Se tudo correr bem…

… a corrupção vai perder força e dar espaço para que pessoas honestas e competentes tomem as rédeas do país, com a ajuda de uma sociedade civil ativa e consciente. Depois de uma reorganização da política e da entrada de novos e bem intencionados agentes nesse espaço tão desvalorizado, os 5 principais problemas que impedem uma vida digna para todos serão encarados e enfrentados: Saneamento básico, Saúde, Educação, Transporte e Segurança. Assim mesmo, com letras maiúsculas, porque sem esses cinco pilares em pé e sólidos, outras questões perdem a importância.

Se tudo correr bem… enquanto investimentos a longo prazo começarem a sanar os problemas mais básicos, haverá uma valorização dos pequenos empreendedores, da criatividade, das soluções baratas e eficientes. Produtos gerados em  harmonia com a sustentabilidade, em comunhão com os recursos naturais têm mercado garantido dentro e fora do Brasil.
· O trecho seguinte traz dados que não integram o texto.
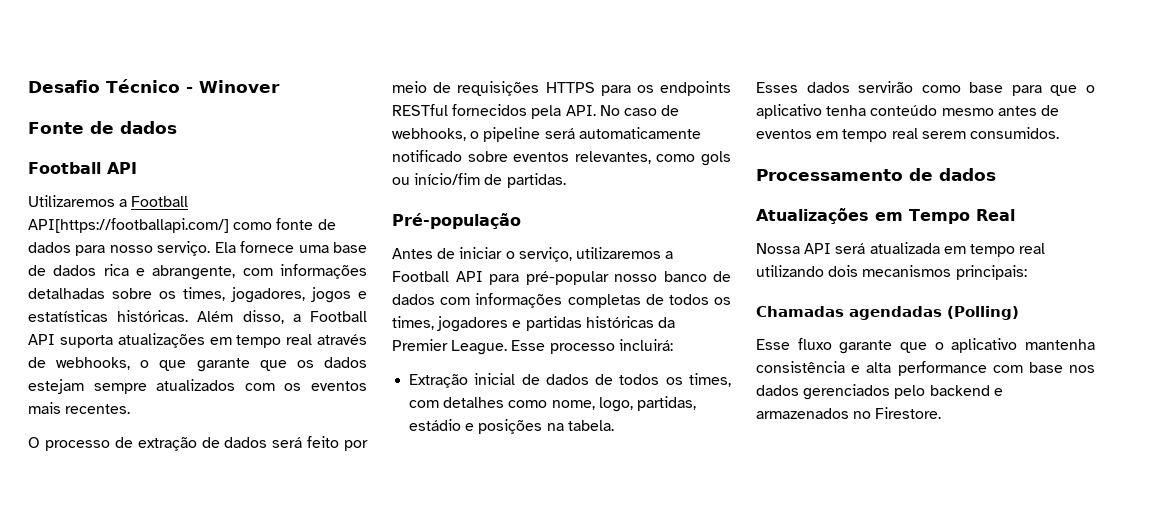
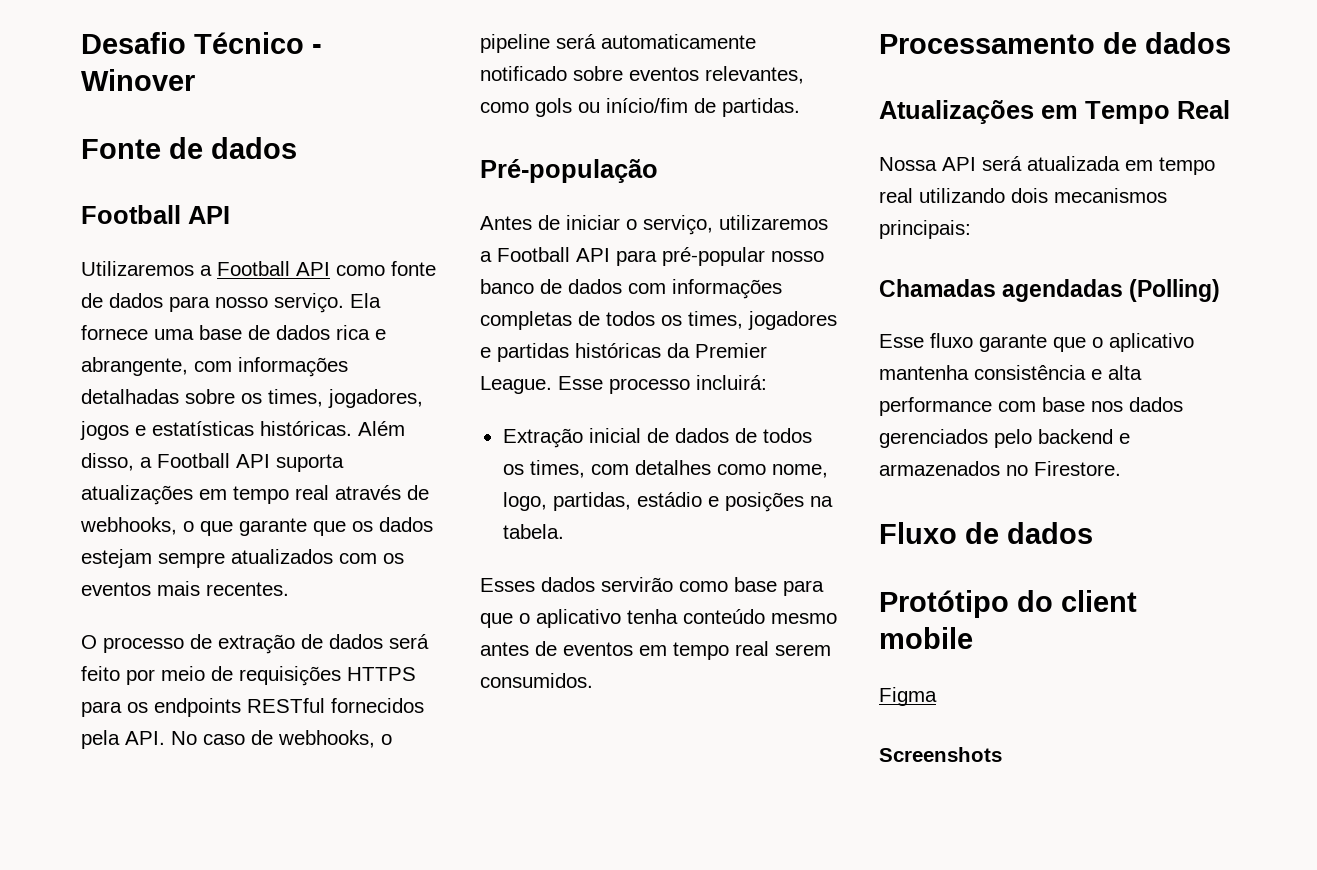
- Utilizaremos a Football API[https://footballapi.com/] como fonte de dados para nosso serviço.
+ Utilizaremos a Football API como fonte de dados para nosso serviço.
+ Fluxo de dados
+ Protótipo do client mobile
+ Figma
+ Screenshots

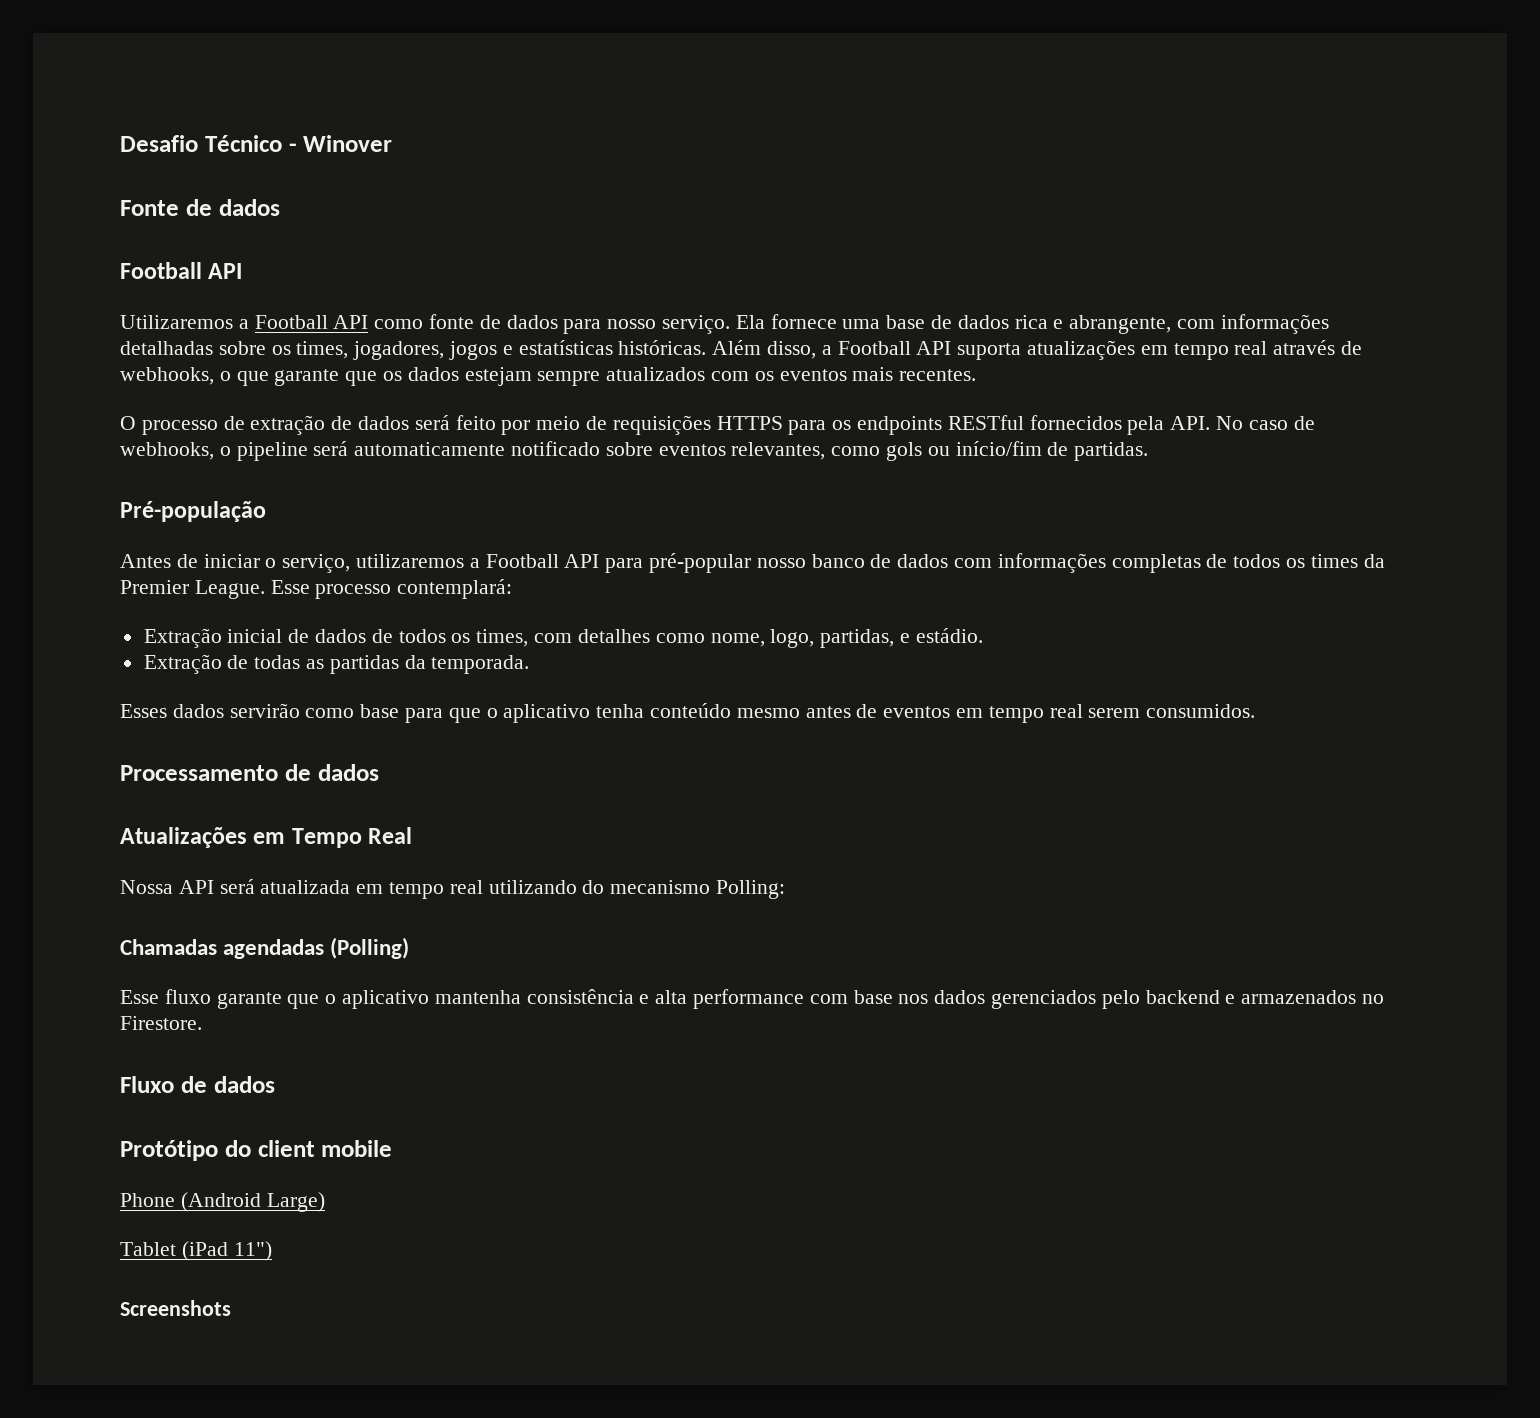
- Antes de iniciar o serviço, utilizaremos a Football API para pré-popular nosso banco de dados com informações completas de todos os times, jogadores e partidas históricas da Premier League.
+ Antes de iniciar o serviço, utilizaremos a Football API para pré-popular nosso banco de dados com informações completas de todos os times da Premier League.
- Esse processo incluirá:
+ Esse processo contemplará:
- Extração inicial de dados de todos os times, com detalhes como nome, logo, partidas, estádio e posições na tabela.
+ Extração inicial de dados de todos os times, com detalhes como nome, logo, partidas, e estádio.
+ Extração de todas as partidas da temporada.
- Nossa API será atualizada em tempo real utilizando dois mecanismos principais:
+ Nossa API será atualizada em tempo real utilizando do mecanismo Polling:
- Figma
+ Phone (Android Large)
+ Tablet (iPad 11")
E o potencial de fazer florescer pequenas comunidades, valorizando culturas e materiais locais.

Se tudo correr bem… preservando as muitas identidades, cores e ideias locais, o Brasil vai finalmente se inserir de maneira saudável na globalização. Vai ser um exemplo de desenvolvimento a partir da transparência e de regras claras, vai se colocar na ponta da geração de energia limpa, vai mostrar para o mundo a riqueza de um povo pacífico e multicultural.

Se tudo correr bem… o Brasil finalmente pode ser incluído no circuito turístico internacional e gerar riqueza e empregos a partir dessa indústria, mas de maneira sustentável. A demanda por destinos de natureza exuberante só cresce no mundo. A equação preservação e turismo é possível, e tem um mercado em ascensão.
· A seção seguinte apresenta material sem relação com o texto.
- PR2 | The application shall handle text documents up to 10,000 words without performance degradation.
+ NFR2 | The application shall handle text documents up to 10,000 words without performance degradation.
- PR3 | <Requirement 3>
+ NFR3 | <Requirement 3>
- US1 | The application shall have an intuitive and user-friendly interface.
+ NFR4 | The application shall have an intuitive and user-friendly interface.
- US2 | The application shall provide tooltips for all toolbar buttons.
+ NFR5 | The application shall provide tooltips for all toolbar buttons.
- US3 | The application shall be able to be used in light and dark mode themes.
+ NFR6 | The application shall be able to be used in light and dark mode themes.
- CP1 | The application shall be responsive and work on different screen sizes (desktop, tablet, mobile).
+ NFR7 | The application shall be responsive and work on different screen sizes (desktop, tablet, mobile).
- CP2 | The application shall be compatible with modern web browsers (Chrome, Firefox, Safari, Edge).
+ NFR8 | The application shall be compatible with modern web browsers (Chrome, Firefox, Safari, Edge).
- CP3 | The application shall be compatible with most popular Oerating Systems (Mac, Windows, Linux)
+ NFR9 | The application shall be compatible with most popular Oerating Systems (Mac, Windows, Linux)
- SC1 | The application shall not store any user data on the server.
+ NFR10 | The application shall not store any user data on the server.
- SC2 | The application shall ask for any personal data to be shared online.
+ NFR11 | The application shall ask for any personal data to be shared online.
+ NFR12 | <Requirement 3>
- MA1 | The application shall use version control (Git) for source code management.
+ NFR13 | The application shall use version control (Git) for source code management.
Se tudo correr bem… a reboque do investimento básico na educação, o Brasil pode em pouco tempo inserir no currículo básico as ferramentas fundamentais da educação do século 21, ausentes nos modelos tradicionais. Pensamento crítico, criatividade, inteligência emocional, socialização saudável.

Mas para que tudo isso e muito mais aconteça, enquanto a justiça faz a faxina nos altos escalões do poder apodrecido que nos governa, cada um precisa ser menos egoísta, menos individualista, menos intransigente. Só assim vai ser possível nascer do vácuo de poder uma nova classe política decente. Para evitar o empoderamento no futuro próximo de crias da direita ou esquerda extremas ou de um Donald Trump tupiniquim disfarçado de salvador da pátria, cada um de nós precisa exercitar o diálogo e a escuta.

Quem vive na bolha com plano de saúde, escola particular e empregada doméstica é o brasileiro mimado. Que reclama do “status quo” a partir das redes sociais. Que só sente os efeitos da falta daqueles 5 pilares do primeiro parágrafo quando é assaltado. Porque a violência no Brasil não é gerada por fundamentalismos religiosos ou intolerâncias raciais e culturais como em outras partes do mundo. A nossa violência é social, tem as causas muito claras e as soluções também.

É só a partir da escuta com empatia que é possível enxergar qual é o melhor futuro que podemos construir. Para isso, temos que ser capazes de ver a realidade sob a perspectiva do outro e de entender e se conectar com problemas que não são nossos, mas nem por isso são menos importantes. Os privilegiados brasileiros não sofrem com a falta de saneamento básico que atinge mais da metade da população, mas esse é um problema de todos. Enquanto ainda existir a separação da casa grande e da senzala no Brasil, nada vai mudar.